### Dataset
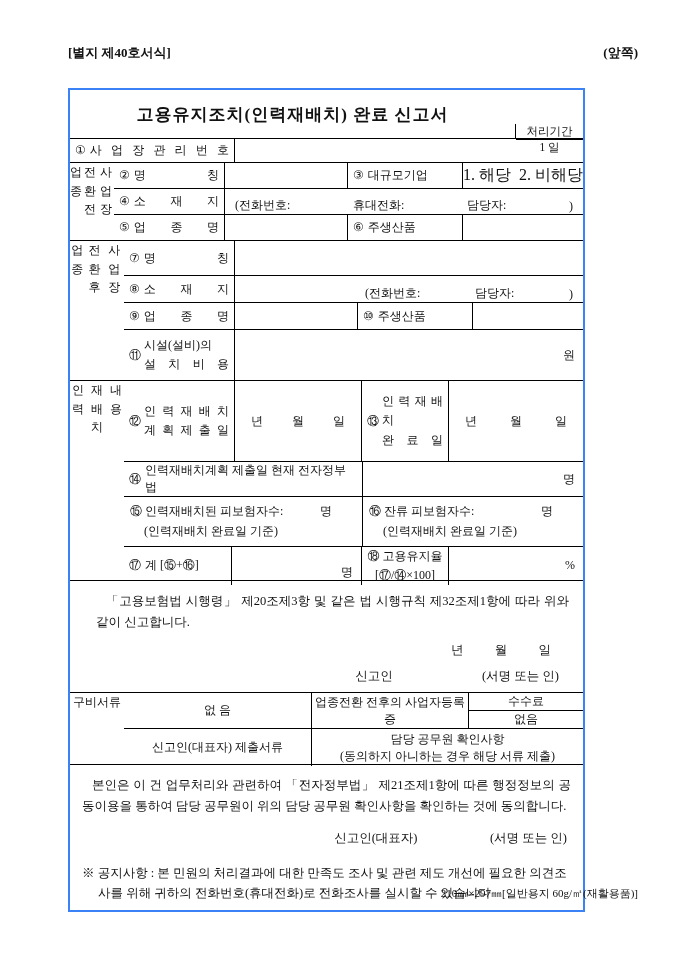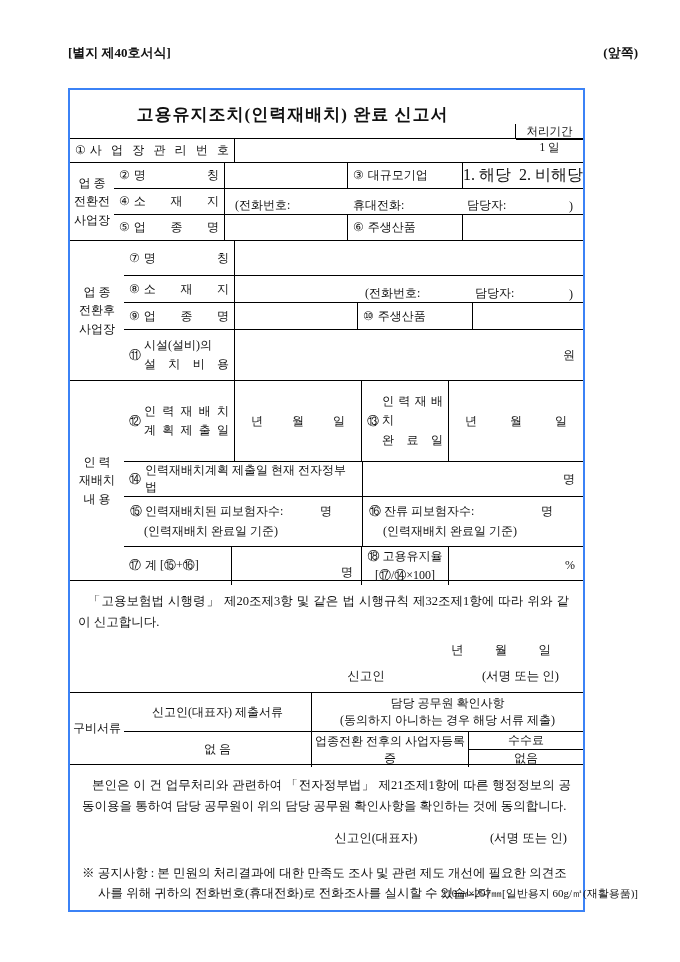--- a/index.html
+++ b/index.html
@@ -29,21 +29,21 @@
   .proc-top { flex:1; border-bottom:1px solid #000; display:flex; align-items:center; justify-content:center; font-size:11.5px; }
   .proc-bot { flex:1; display:flex; align-items:center; justify-content:center; font-size:11.5px; }
 
   
   .lbl { display:flex; align-items:center; padding:0 5px; font-size:12px; }
   .lbl .num { flex:0 0 auto; margin-right:4px; }
   .lbl .jtxt { flex:1; text-align:justify; text-align-last:justify; }
   .lbl2 { display:flex; align-items:center; padding:0 5px; font-size:12px; }
   .lbl2 .num { margin-right:4px; }
 
-  .side { width:54px; display:flex; flex-direction:column; justify-content:center;
+  .side { width:54px; display:flex; flex-direction:row; justify-content:center;
           text-align:center; font-size:12px; line-height:1.55; border-left:none; }
   .subcol { flex:1; display:flex; flex-direction:column; }
   .srow { display:flex; border-top:1px solid #000; flex:1; align-items:stretch; }
   .srow:first-child { border-top:none; }
 
   .w110 { width:110px; } .w123 { width:123px; } .w115 { width:115px; }
   .w127 { width:127px; } .w87 { width:87px; } .w238 { width:238px; }
   .w107 { width:107px; } .w130 { width:130px; }
   .w187 { width:187px; } .w157 { width:157px; }
 
@@ -57,21 +57,21 @@
 
   .two-line { display:flex; align-items:center; padding:0 5px; font-size:12px; }
   .two-line .num { margin-right:3px; }
   .two-line .lines { flex:1; }
   .two-line .lines .ln { text-align:justify; text-align-last:justify; line-height:1.6; }
 
   .note-cell { padding:4px 6px; font-size:12px; line-height:1.7; }
   .note-cell .l1 { display:flex; justify-content:space-between; padding-right:24px; }
   .note-cell .indent { padding-left:14px; }
 
-  .decl { padding:10px 14px 6px 8px; font-size:12.5px; }
+  .decl { padding:10px 14px 6px 26px; font-size:12.5px; }
   .decl .body { line-height:1.65; text-indent:10px; text-align:justify; }
   .decl .dateline { text-align:right; padding:10px 18px 0 0; white-space:pre; }
   .decl .signline { display:flex; padding:9px 10px 0 0; }
   .decl .signline .who { margin-left:56%; }
   .decl .signline .how { margin-left:auto; }
   .decl .recipient { padding-top:10px; }
   .decl .recipient .org { font-size:15px; font-weight:bold; letter-spacing:0.5px; }
   .decl .recipient .suffix { font-size:12px; margin-left:8px; }
 
   .doc-hdr { display:flex; flex-direction:column; align-items:center; justify-content:center; font-size:12px; line-height:1.4; }
@@ -300,33 +300,33 @@
         <div class="signline">
           <span class="who">신고인</span>
           <span class="how">(서명 또는 인)</span>
         </div>
       </div>
     </div>
 
     <div class="row" style="height:72px">
       <div class="c side fs115">구비서류</div>
       <div class="subcol">
+        <div class="srow">
+          <div class="c w187 vcenter hcenter fs12" style="border-left:none">없 음</div>
+          <div class="c w157 vcenter hcenter fs12">업종전환 전후의 사업자등록증</div>
+          <div class="c flex1 fee-col">
+            <div class="fee-top">수수료</div>
+            <div class="fee-bot">없음</div>
+          </div>
+        </div>
         <div class="srow" style="flex:0 0 38px">
           <div class="c w187 vcenter hcenter fs12" style="border-left:none">신고인(대표자) 제출서류</div>
           <div class="c flex1 doc-hdr">
             <div>담당 공무원 확인사항</div>
             <div>(동의하지 아니하는 경우 해당 서류 제출)</div>
-          </div>
-        </div>
-        <div class="srow">
-          <div class="c w187 vcenter hcenter fs12" style="border-left:none">없 음</div>
-          <div class="c w157 vcenter hcenter fs12">업종전환 전후의 사업자등록증</div>
-          <div class="c flex1 fee-col">
-            <div class="fee-top">수수료</div>
-            <div class="fee-bot">없음</div>
           </div>
         </div>
       </div>
     </div>
 
     <div class="row" style="height:146px">
       <div class="c consent flex1">
         <div class="body">본인은 이 건 업무처리와 관련하여 「전자정부법」 제21조제1항에 따른 행정정보의 공동이용을 통하여 담당 공무원이 위의 담당 공무원 확인사항을 확인하는 것에 동의합니다.</div>
         <div class="signline">
           <span class="who">신고인(대표자)</span>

### The task
With the pictures dropped, write out all of the entries word for word.

### Reply
--- a/index.html
+++ b/index.html
@@ -29,21 +29,21 @@
   .proc-top { flex:1; border-bottom:1px solid #000; display:flex; align-items:center; justify-content:center; font-size:11.5px; }
   .proc-bot { flex:1; display:flex; align-items:center; justify-content:center; font-size:11.5px; }
 
   
   .lbl { display:flex; align-items:center; padding:0 5px; font-size:12px; }
   .lbl .num { flex:0 0 auto; margin-right:4px; }
   .lbl .jtxt { flex:1; text-align:justify; text-align-last:justify; }
   .lbl2 { display:flex; align-items:center; padding:0 5px; font-size:12px; }
   .lbl2 .num { margin-right:4px; }
 
-  .side { width:54px; display:flex; flex-direction:column; justify-content:center;
+  .side { width:54px; display:flex; flex-direction:row; justify-content:center;
           text-align:center; font-size:12px; line-height:1.55; border-left:none; }
   .subcol { flex:1; display:flex; flex-direction:column; }
   .srow { display:flex; border-top:1px solid #000; flex:1; align-items:stretch; }
   .srow:first-child { border-top:none; }
 
   .w110 { width:110px; } .w123 { width:123px; } .w115 { width:115px; }
   .w127 { width:127px; } .w87 { width:87px; } .w238 { width:238px; }
   .w107 { width:107px; } .w130 { width:130px; }
   .w187 { width:187px; } .w157 { width:157px; }
 
@@ -57,21 +57,21 @@
 
   .two-line { display:flex; align-items:center; padding:0 5px; font-size:12px; }
   .two-line .num { margin-right:3px; }
   .two-line .lines { flex:1; }
   .two-line .lines .ln { text-align:justify; text-align-last:justify; line-height:1.6; }
 
   .note-cell { padding:4px 6px; font-size:12px; line-height:1.7; }
   .note-cell .l1 { display:flex; justify-content:space-between; padding-right:24px; }
   .note-cell .indent { padding-left:14px; }
 
-  .decl { padding:10px 14px 6px 8px; font-size:12.5px; }
+  .decl { padding:10px 14px 6px 26px; font-size:12.5px; }
   .decl .body { line-height:1.65; text-indent:10px; text-align:justify; }
   .decl .dateline { text-align:right; padding:10px 18px 0 0; white-space:pre; }
   .decl .signline { display:flex; padding:9px 10px 0 0; }
   .decl .signline .who { margin-left:56%; }
   .decl .signline .how { margin-left:auto; }
   .decl .recipient { padding-top:10px; }
   .decl .recipient .org { font-size:15px; font-weight:bold; letter-spacing:0.5px; }
   .decl .recipient .suffix { font-size:12px; margin-left:8px; }
 
   .doc-hdr { display:flex; flex-direction:column; align-items:center; justify-content:center; font-size:12px; line-height:1.4; }
@@ -300,33 +300,33 @@
         <div class="signline">
           <span class="who">신고인</span>
           <span class="how">(서명 또는 인)</span>
         </div>
       </div>
     </div>
 
     <div class="row" style="height:72px">
       <div class="c side fs115">구비서류</div>
       <div class="subcol">
+        <div class="srow">
+          <div class="c w187 vcenter hcenter fs12" style="border-left:none">없 음</div>
+          <div class="c w157 vcenter hcenter fs12">업종전환 전후의 사업자등록증</div>
+          <div class="c flex1 fee-col">
+            <div class="fee-top">수수료</div>
+            <div class="fee-bot">없음</div>
+          </div>
+        </div>
         <div class="srow" style="flex:0 0 38px">
           <div class="c w187 vcenter hcenter fs12" style="border-left:none">신고인(대표자) 제출서류</div>
           <div class="c flex1 doc-hdr">
             <div>담당 공무원 확인사항</div>
             <div>(동의하지 아니하는 경우 해당 서류 제출)</div>
-          </div>
-        </div>
-        <div class="srow">
-          <div class="c w187 vcenter hcenter fs12" style="border-left:none">없 음</div>
-          <div class="c w157 vcenter hcenter fs12">업종전환 전후의 사업자등록증</div>
-          <div class="c flex1 fee-col">
-            <div class="fee-top">수수료</div>
-            <div class="fee-bot">없음</div>
           </div>
         </div>
       </div>
     </div>
 
     <div class="row" style="height:146px">
       <div class="c consent flex1">
         <div class="body">본인은 이 건 업무처리와 관련하여 「전자정부법」 제21조제1항에 따른 행정정보의 공동이용을 통하여 담당 공무원이 위의 담당 공무원 확인사항을 확인하는 것에 동의합니다.</div>
         <div class="signline">
           <span class="who">신고인(대표자)</span>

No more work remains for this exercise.